Locke Locke, of Dallas, and James H. McIntosh, of New York City, for plaintiff in error. Flournoy, Smith Storer, of Ft. Worth, for defendants in error.
The first question arising on the findings of the jury and presented by the assignments, may — fairly, we think — be stated as follows: Should it be said that the mind of a person who knows the nature and effect of a contract, whereby he agrees to the cancellation of policies insuring his life for the benefit of his estate, but who is impelled to so agree by an insane delusion that his children mean to murder him to obtain the benefit of the insurance, is so unsound as to render him incapable of binding himself by the contract? The company insists the question should be answered in the negative, and cites, as supporting its contention, cases like Gee v. Johnson, 142 S.W. 625 (holding that the test of mental capacity to contract is the ability to understand the nature and effect of a contract in question), and cases like Mathews v. Nash, 151 Iowa 125, 130 N.W. 796 (where the Supreme Court of Iowa said: "If delusions be relied upon, it must be shown that they influenced the party to such an extent that he had no reasonable conception or understanding of the true nature and terms of the contract"), Du Bose v. Kell, 90 S.C. 208, 71 S.E. 376 (where the Supreme Court of South Carolina approved a statement by the trial judge as follows: "Mere infirmity of mind or body, not amounting to an incapacity to understand the nature and consequence of the act done, will not render a person incapable of executing a valid deed. Nor will monomania or delusion existing in the mind of the grantor affect the validity of a deed, unless it be such as to actually influence his mind in the very transaction in question by rendering him incapable of appreciating the true nature and effect of the particular act in controversy"), and Jenkins v. Morris, 14 Ch.Div. 674 (where an English court held merely that, notwithstanding a party seeking relief against a contract was, at the time he made the contract, laboring under an insane delusion with respect to the subject matter of same, it was still a question for the jury to say whether he was mentally incapable of binding himself or not, one of the judges saying: "The delusion may be trivial, and whether so or not the conviction of a jury or judge may, unless forbidden by law, be that it did not affect the disposition").
Plaintiffs, on the other hand, assert that, where the insanity relied upon consists of insane delusions, the test is, "Did such insane delusions cause the act?" and cite, as supporting their contention that the answer to the question stated above as based on the findings of the jury should be in the affirmative, cases like Meigs v. Dexter, 172 Mass. 217, 52 N.E. 75 (where the Supreme Court of Massachusetts approved as correct an instruction in part as follows: "The question is whether that insane delusion, if a person has it, is a moving cause to some act which would not have been done except for that delusion," and which renders the person of unsound mind in respect to that thing), Dewey v.
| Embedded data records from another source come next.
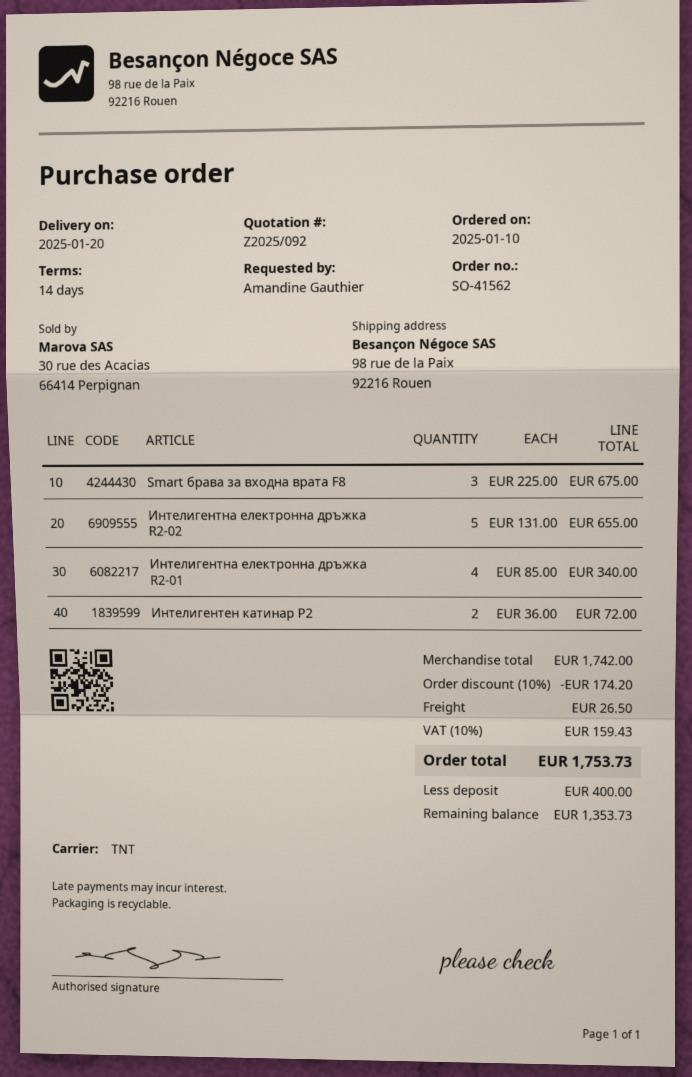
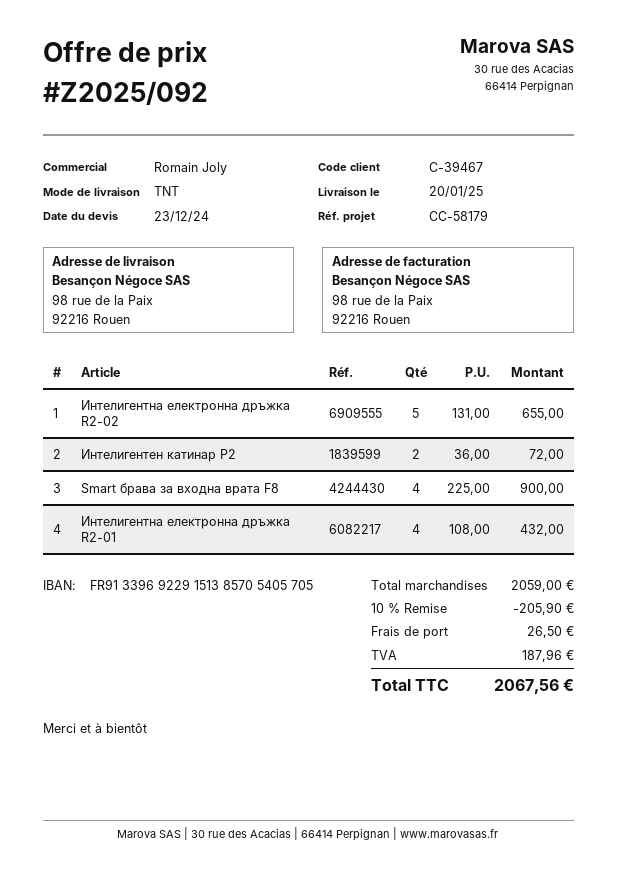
Smart брава за входна врата F8: 3 x 225.00 = 675.00 -> 4 x 225.00 = 900.00
Интелигентна електронна дръжка R2-01: 4 x 85.00 = 340.00 -> 4 x 108.00 = 432.00
subtotal: 1742.00 -> 2059.00
discount: 10% = 174.20 -> 10% = 205.90
tax: 159.43 -> 187.96
total: 1753.73 -> 2067.56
Allgire, 37 Neb. 10, 55 N.W. 278, 40 Am.St.Rep. 468 (where the Supreme Court of Nebraska said: "It has been repeatedly held that the deed of one afflicted with monomania may be set aside where the execution of the deed was induced by the disease"), and Kastell v. Hillman, 53 N.J. Eq 49, 30 A. 535 (where the New Jersey Court of Chancery said, in effect, that the facts that Kastell, maker of the deed, knew he was conveying the property to his two grandchildren, that he desired to do so, and was satisfied with the act, was not all that was to be considered in disposing of the attack made on the deed by his son, on the ground that Kastell acted under an insane delusion that he [the son] had swindled him). In stating the opinion of the court, Vice Chancellor Pitney said:
"Mr. Kastell entertained and expressed a reason for making this conveyance, and I think its validity must depend, in a measure, upon the question whether that reason was such a one as could be entertained by a sound and healthy mind, or whether it was in itself unreasonable, and the result of a weak childish, morbid, and diseased mind."
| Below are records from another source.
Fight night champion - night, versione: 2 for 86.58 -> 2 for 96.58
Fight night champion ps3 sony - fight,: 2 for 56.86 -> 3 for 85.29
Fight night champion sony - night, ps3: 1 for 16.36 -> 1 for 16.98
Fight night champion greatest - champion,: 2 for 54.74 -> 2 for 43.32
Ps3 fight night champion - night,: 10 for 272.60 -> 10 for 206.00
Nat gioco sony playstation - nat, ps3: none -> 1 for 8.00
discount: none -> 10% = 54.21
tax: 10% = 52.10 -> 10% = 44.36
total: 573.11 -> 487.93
We do not agree that the quotations made from the opinions in the Nash and Kell Cases correctly state the law, unless the courts rendering the opinions intended to be understood as meaning that the power of a person to reasonably understand the nature and effect of a contract involves power on his part to choose whether he will execute it or not.
We see no reason why a diseased condition of the mind which impels a person to make a contract he otherwise would not make should not be held to operate as effectually to avoid the contract as would a diseased condition of the mind which prevents such person from understanding the nature and effect of such contract. If the purpose of the law is to protect persons so far deprived by disease of their normal mental faculties as to be unable to protect themselves, that purpose would fail of accomplishment if relief were refused to one who understood, in the ordinary sense of the word, the nature and effect of a contract, yet was impelled by an insane delusion to enter into it, when but for the delusion he would not do so.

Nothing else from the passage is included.